Clear your mind, Marcus had said. Become empty.
Aldric let his thoughts drift away, one by one. He released his anxiety about the future, his resentment toward his family, his fear of failure. He became aware of his breathing, slow and steady, and then he let go of that awareness too. He sank deeper into stillness, into a state of pure presence.
And then, when he was completely calm, he opened himself to the crystal.
The pain was immediate and overwhelming.
It felt like the crystal was burning its way into his chest, burrowing through flesh and bone to reach his heart. Aldric gasped, his eyes flying open, every instinct screaming at him to drop the crystal and end the agony. But he held on, gritting his teeth, forcing himself to endure.
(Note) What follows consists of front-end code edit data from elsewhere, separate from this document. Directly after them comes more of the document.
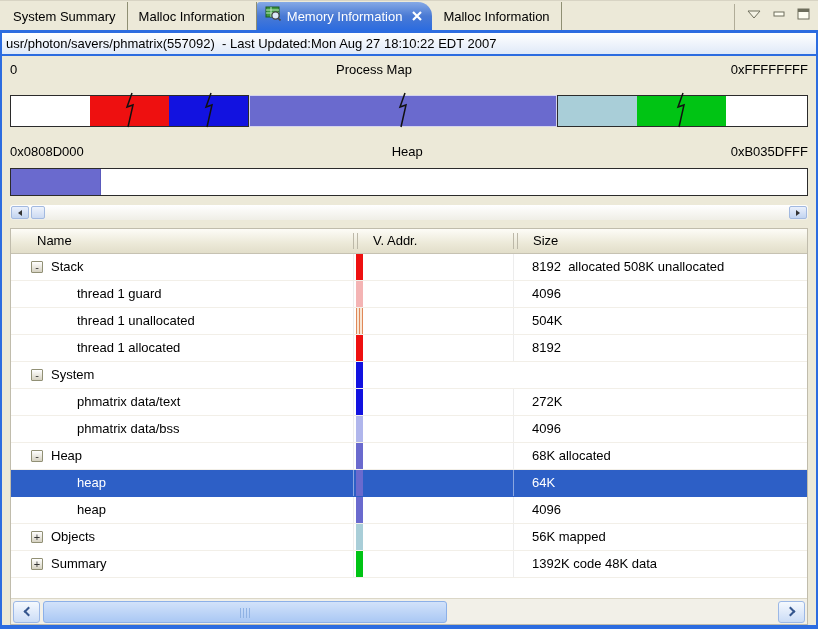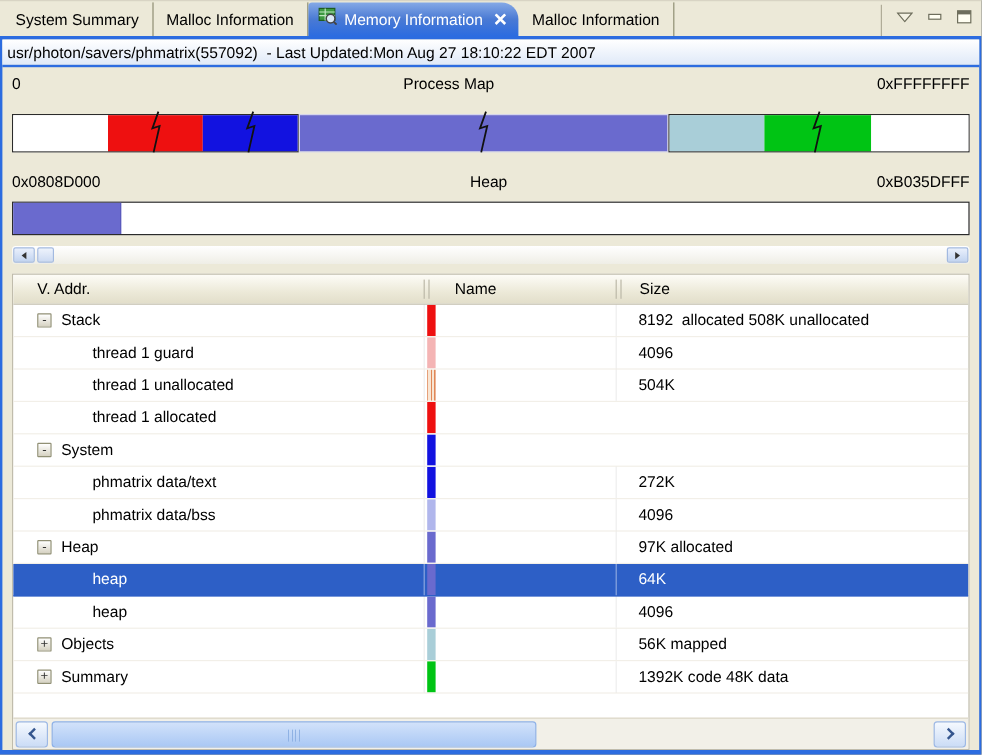--- a/index.html
+++ b/index.html
@@ -1,18 +1,18 @@
 <!DOCTYPE html>
 <html style="--blue: #2c6ce0; --sel: #2d5fc6;"><head>
 <meta charset="utf-8">
 <style>
   * { box-sizing: border-box; }
   html,body { margin:0; padding:0; width:818px; height:629px; overflow:hidden;
     font-family:"Liberation Sans",sans-serif; font-size:13px; color:#000; background:#ece9d8; }
-  .window { width:818px; height:629px; display:flex; flex-direction:column; background:#000000; }
+  .window { width:818px; height:629px; display:flex; flex-direction:column; background:#f0abfc; }
 
   
   .tabbar { height:30px; display:flex; align-items:flex-end; background:#ece9d8; border-top:1px solid #d8d4c4; padding-left:2px; }
   .tab { height:28px; line-height:27px; padding:0 11px; border-right:1px solid #8f8f73; cursor:default; white-space:nowrap; display:flex; align-items:center; gap:6px; }
   .tab.active { background:linear-gradient(180deg,#85a9e6 0%,#4a7ad4 50%,var(--blue,#2b5ec8) 100%);
     color:#fff; border-right:none; border-radius:3px 14px 0 0; padding:0 10px 0 8px; }
   .tab .close { display:flex; align-items:center; margin-left:4px; }
   .viewbtns { margin-left:auto; display:flex; align-items:center; gap:12px; padding:0 8px 6px 12px; border-left:1px solid #b0ac98; height:26px; }
   .viewbtns span { display:flex; }
 
@@ -197,22 +197,22 @@
             <span class="tri-l"></span>
           </span>
         <span class="minithumb"></span>
         <span class="minibtn mini-right">
             <span class="tri-r"></span>
           </span>
       </div>
 
       <div class="table">
         <div class="thead">
+          <span class="hcell first">Name</span>
           <span class="hcell">V. Addr.</span>
-          <span class="hcell first">Name</span>
           <span class="hcell">Size</span>
         </div>
         <div class="tbody" id="tbody">
             <div class="trow level0">
     <div class="cell cname">
       <span class="toggle">-</span>
       <span>Stack</span>
     </div>
     <div class="cell caddr">
       <span class="chip" style="background: rgb(238, 16, 16);"></span>
@@ -244,20 +244,21 @@
   </div>
             <div class="trow level1">
     <div class="cell cname">
       
       <span>thread 1 allocated</span>
     </div>
     <div class="cell caddr">
       <span class="chip" style="background: rgb(238, 16, 16);"></span>
       
     </div>
+    <div class="cell csize">8192</div>
   </div>
             <div class="trow level0">
     <div class="cell cname">
       <span class="toggle">-</span>
       <span>System</span>
     </div>
     <div class="cell caddr">
       <span class="chip" style="background: rgb(18, 18, 224);"></span>
       <span></span>
     </div>
@@ -286,21 +287,21 @@
   </div>
             <div class="trow level0">
     <div class="cell cname">
       <span class="toggle">-</span>
       <span>Heap</span>
     </div>
     <div class="cell caddr">
       <span class="chip" style="background: rgb(106, 106, 206);"></span>
       <span></span>
     </div>
-    <div class="cell csize">97K allocated</div>
+    <div class="cell csize">68K allocated</div>
   </div>
             <div class="trow level1 selected">
     <div class="cell cname">
       
       <span>heap</span>
     </div>
     <div class="cell caddr">
       <span class="chip" style="background: rgb(106, 106, 206);"></span>
       
     </div>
The pain intensified. It spread through his body like fire, racing along his nerves, igniting every cell. He could feel the crystal's energy invading him, forcing its way into spaces that had never been meant to hold such power. His mind fractured under the assault, splitting into a thousand fragments.
And then the hallucinations began.
He saw himself standing in a vast, empty void, surrounded by darkness. Shapes moved in the shadows—twisted, inhuman things with too many limbs and eyes that glowed with malevolent intelligence. They whispered to him in voices that scraped against his sanity, promising power and pain in equal measure.
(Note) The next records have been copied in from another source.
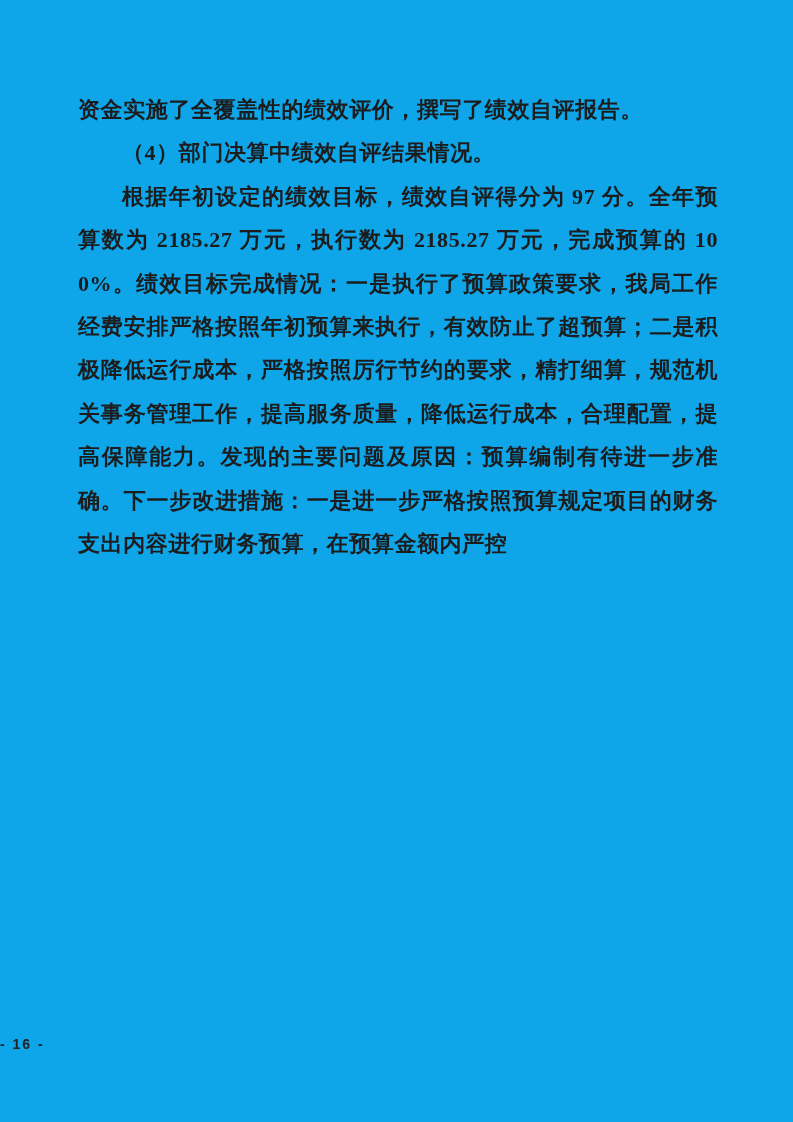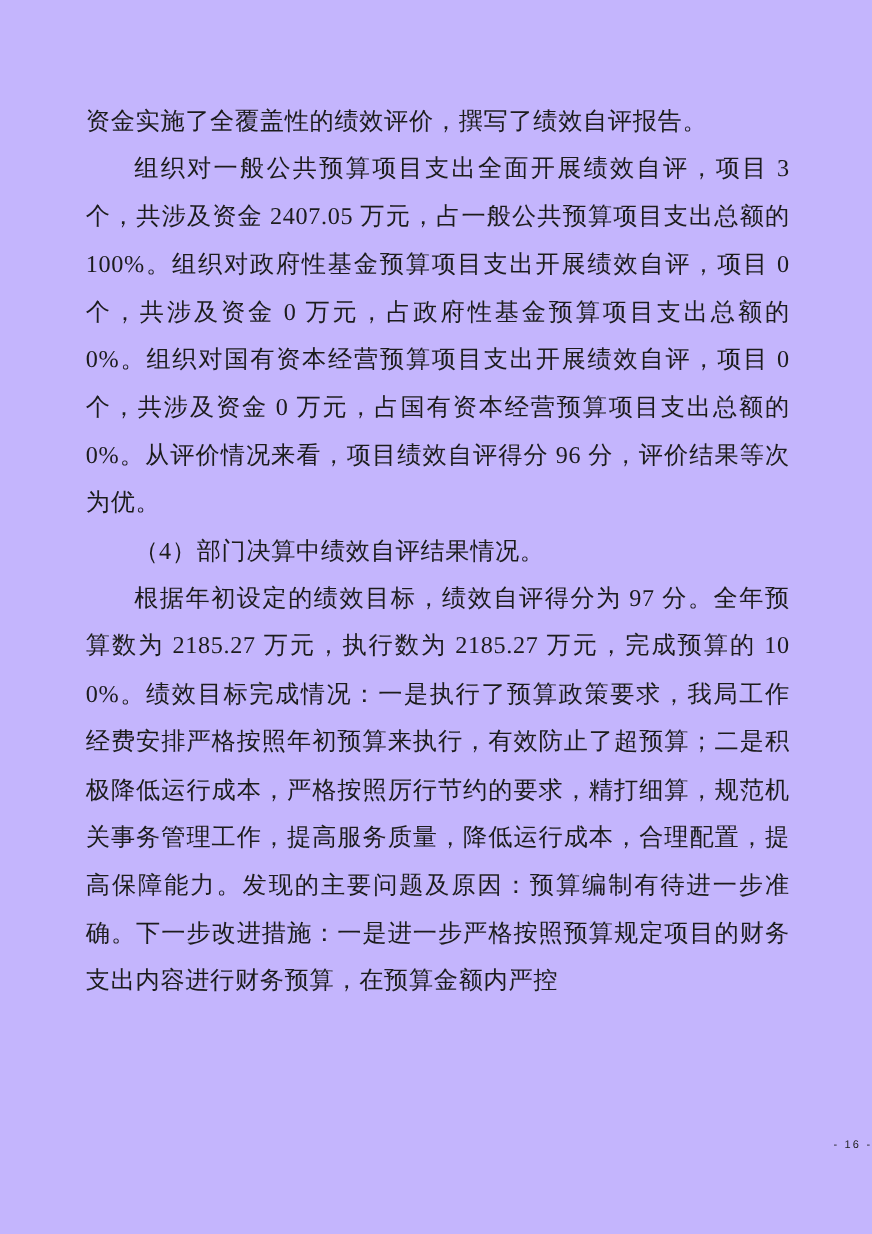--- a/index.html
+++ b/index.html
@@ -4,24 +4,25 @@
 <style>
   html, body {
     margin: 0;
     padding: 0;
     background: #ffffff;
   }
   .page {
     position: relative;
     width: 793px;
     height: 1122px;
-    background: #c4b5fd;
+    background: #0ea5e9;
     overflow: hidden;
     font-family: "Liberation Serif", "DejaVu Serif", serif;
     color: #1c1c1c;
+    font-weight: bold;
   }
   .content {
     position: absolute;
     left: 78px;
     top: 88px;
     width: 640px;
     font-size: 22px;
     line-height: 43.4px;
     text-align: justify;
     text-justify: inter-character;
@@ -34,31 +35,30 @@
     word-break: break-all;
   }
   .content p.no-indent {
     text-indent: 0;
   }
   .footer {
     position: absolute;
     left: 0;
     top: 1036px;
     width: 100%;
-    text-align: right;
-    font-size: 10px;
+    text-align: left;
+    font-size: 14px;
     letter-spacing: 2px;
     color: #222222;
     font-family: "Liberation Sans", "DejaVu Sans", sans-serif;
   }
 </style>
 </head>
 <body>
 
 <div class="page">
   <div class="content">
     <p class="no-indent">资金实施了全覆盖性的绩效评价，撰写了绩效自评报告。</p>
-    <p>组织对一般公共预算项目支出全面开展绩效自评，项目 3 个，共涉及资金 2407.05 万元，占一般公共预算项目支出总额的 100%。组织对政府性基金预算项目支出开展绩效自评，项目 0 个，共涉及资金 0 万元，占政府性基金预算项目支出总额的 0%。组织对国有资本经营预算项目支出开展绩效自评，项目 0 个，共涉及资金 0 万元，占国有资本经营预算项目支出总额的 0%。从评价情况来看，项目绩效自评得分 96 分，评价结果等次为优。</p>
     <p>（4）部门决算中绩效自评结果情况。</p>
     <p>根据年初设定的绩效目标，绩效自评得分为 97 分。全年预算数为 2185.27 万元，执行数为 2185.27 万元，完成预算的 100%。绩效目标完成情况：一是执行了预算政策要求，我局工作经费安排严格按照年初预算来执行，有效防止了超预算；二是积极降低运行成本，严格按照厉行节约的要求，精打细算，规范机关事务管理工作，提高服务质量，降低运行成本，合理配置，提高保障能力。发现的主要问题及原因：预算编制有待进一步准确。下一步改进措施：一是进一步严格按照预算规定项目的财务支出内容进行财务预算，在预算金额内严控</p>
   </div>
   <div class="footer">- 16 -</div>
 </div>
 
 </body></html>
He saw his father, Lord Thorne, standing before him with that same dismissive expression. "You'll never amount to anything," his father said. "You're weak. Worthless. A waste of my blood."
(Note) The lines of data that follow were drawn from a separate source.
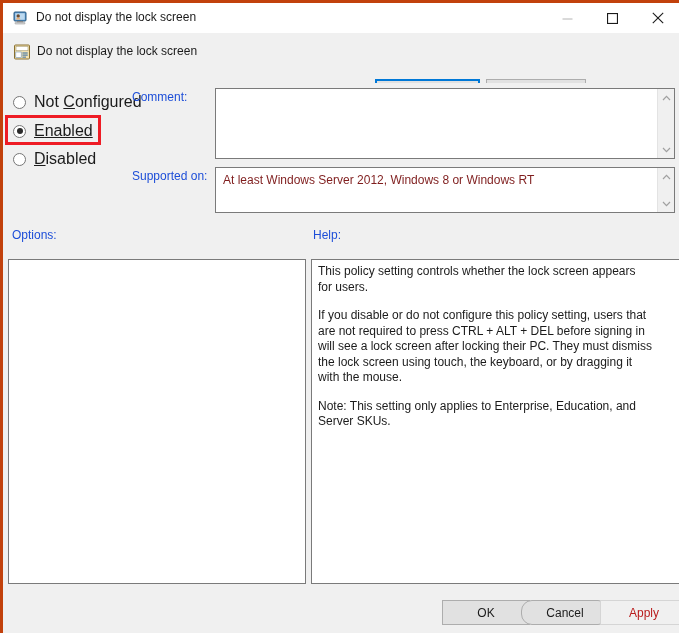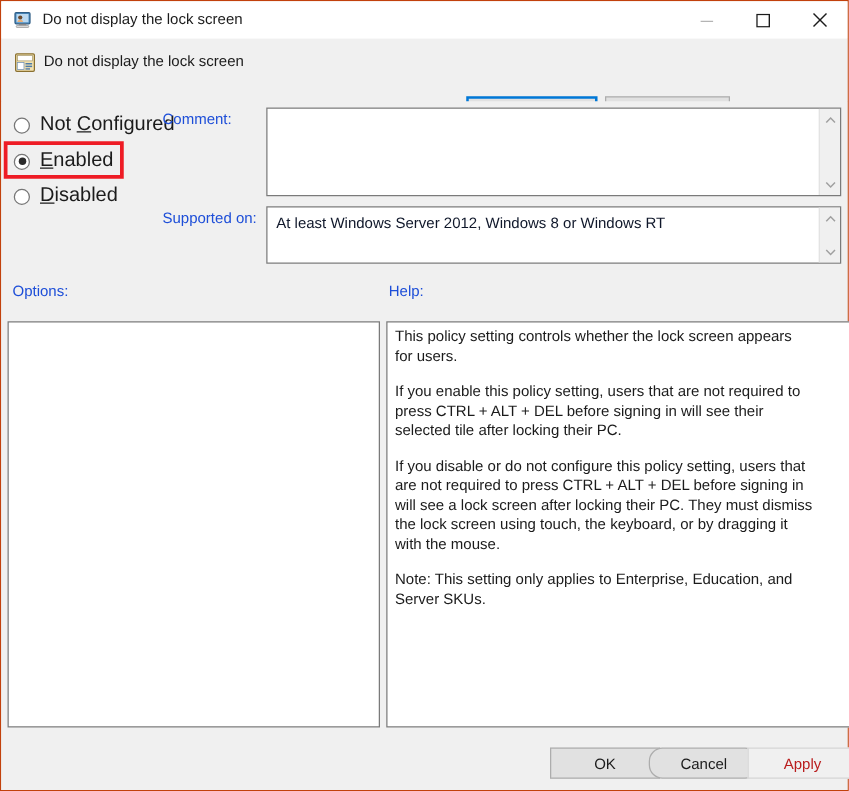--- a/index.html
+++ b/index.html
@@ -15,21 +15,21 @@
     color: #1c1c1c;
     overflow: hidden;
   }
 
   .window {
     position: absolute;
     left: 0; top: 0;
     width: 679px;
     height: 633px;
     box-sizing: border-box;
-    border: 1px solid #c2410c;
+    border: 3px solid #c2410c;
     background: #f0f0f0;
   }
 
   
   .titlebar {
     position: absolute;
     left: 0; top: 0;
     width: 677px;
     height: 30px;
     background: #ffffff;
@@ -115,21 +115,21 @@
   }
 
   .radio-row {
     position: absolute;
     display: flex;
     align-items: center;
     height: 18px;
     left: 10px;
   }
   #radio-notconfigured { top: 90px; }
-  #radio-enabled       { top: 119px; }
+  #radio-enabled       { top: 119px; text-decoration: underline; }
   #radio-disabled      { top: 147px; }
 
   .radio-mark {
     width: 13px; height: 13px;
     border-radius: 50%;
     border: 1px solid #767676;
     background: #ffffff;
     box-sizing: border-box;
     position: relative;
     flex: none;
@@ -179,21 +179,21 @@
   #box-comment   { left: 212px; top: 85px;  width: 460px; height: 71px; }
   #box-supported { left: 212px; top: 164px; width: 460px; height: 46px; }
   #box-options   { left: 5px;   top: 256px; width: 298px; height: 325px; }
   #box-help      { left: 308px; top: 256px; width: 399px; height: 325px; }
 
   .tb-text {
     position: absolute;
     left: 7px; top: 5px;
     right: 30px;
     font-size: 12px;
-    color: #0f172a;
+    color: #7f1d1d;
     line-height: 15px;
   }
 
   .help-text {
     position: absolute;
     left: 6px; top: 4px;
     width: 334px;
     font-size: 12px;
     color: #1b1b1b;
     line-height: 15.5px;
@@ -362,21 +362,20 @@
   <span class="field-label" id="label-options">Options:</span>
   <span class="field-label" id="label-help">Help:</span>
 
   <div class="textbox" id="box-options">
     <div class="tb-text"></div>
   </div>
 
   <div class="textbox" id="box-help">
     <div class="help-text" id="help-body">
         <p>This policy setting controls whether the lock screen appears for users.</p>
-        <p>If you enable this policy setting, users that are not required to press CTRL + ALT + DEL before signing in will see their selected tile after locking their PC.</p>
         <p>If you disable or do not configure this policy setting, users that are not required to press CTRL + ALT + DEL before signing in will see a lock screen after locking their PC. They must dismiss the lock screen using touch, the keyboard, or by dragging it with the mouse.</p>
         <p>Note: This setting only applies to Enterprise, Education, and Server SKUs.</p>
       </div>
     <div class="vscroll">
       <div class="sb-arrow up">
         <svg width="9" height="6" viewBox="0 0 9 6">
             <path d="M1 5 L4.5 1.4 L8 5" fill="none" stroke="#a0a0a0" stroke-width="1.2"></path>
           </svg>
       </div>
       <div class="sb-arrow down">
He saw his brothers, laughing at him, mocking him. "The third son," they chanted. "The spare. The one who doesn't matter."
He saw Selene, her amber eyes cold and calculating. "I'll betray you when it's profitable," she said. "You know I will. Everyone betrays everyone in the end."
The visions came faster, more chaotic. He saw cities burning, armies clashing, mages hurling destruction at each other with casual ease. He saw himself standing atop a mountain of corpses, his hands dripping with blood, his eyes empty of all humanity. He saw himself as an old man, alone and forgotten, dying in a gutter with no one to mourn him.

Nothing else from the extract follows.